Sara Woods was promoted this week from tax clerk to deputy treasurer after 17 years of county service that began in the motor vehicles department.
Woods said County Treasurer Debra Pennington has trained her in the ways of the office for several months, so the promotion was one she has long awaited. She said she has Pennington’s blessing to run for the office of treasurer.
“What does this mean to you?” Commissioner Chris Boys asked Woods.
“It means the world to me,” she answered. “It means that you find me trustworthy and for that I thank you. I’m so glad to make it to this point after all my hard work.”
Pennington took office in 2001.
Commissioners welcomed the efforts of David Nichols, director of the county’s noxious weeds department, who said he was ready to treat prairie dogs west of town in accordance with the wildlife damage control license commissioners have issued him.

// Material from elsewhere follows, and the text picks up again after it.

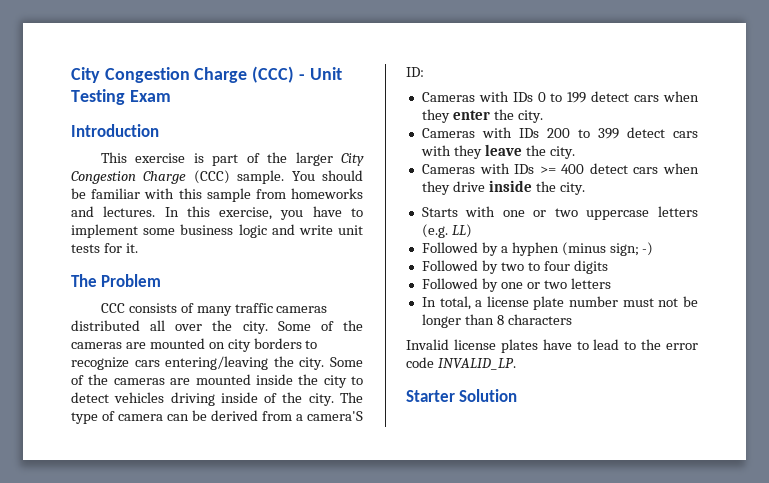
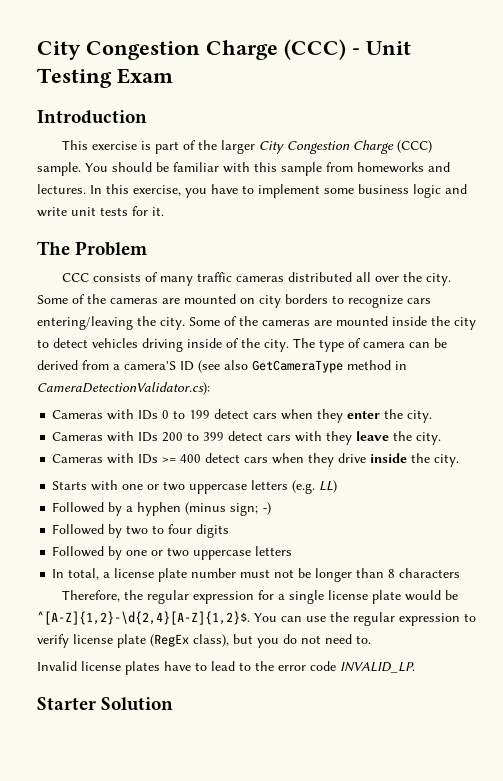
[406,67,424,77] ID: -> [180,360,407,373] [37,382,210,395] ID (see also GetCameraType method in CameraDetectionValidator.cs):
(567, 284) none -> [193,550,252,560] uppercase
(572, 319) none -> [62,590,459,604] [37,611,476,626] [37,634,371,648] // Therefore, the regular expression for a single license plate would be ^[A-Z]{1,2}-\d{2,4}[A-Z]{1,2}$. You can use the regular expression to verify license plate (RegEx class), but you do not need to.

Nichols, together with departmental members, will canvass a 250-acre tract of land west of Dodge City with two four-wheelers loaded with prairie dog bait and visit the manifold holes the species dig and dwell in.
The infestation has caused problems for producers and farmers in the area, he said, who sometimes need to as much as double the acreage they make available to graze a herd of cattle, due to the destructive nature of the species’ home building.
Nichols said the cost to the county will be minimal.
"I'm trying to break even," he said. "This will be more cost effective for the farmers and producers in the area because we're not doing it for the money."
The wildlife damage control will begin this week.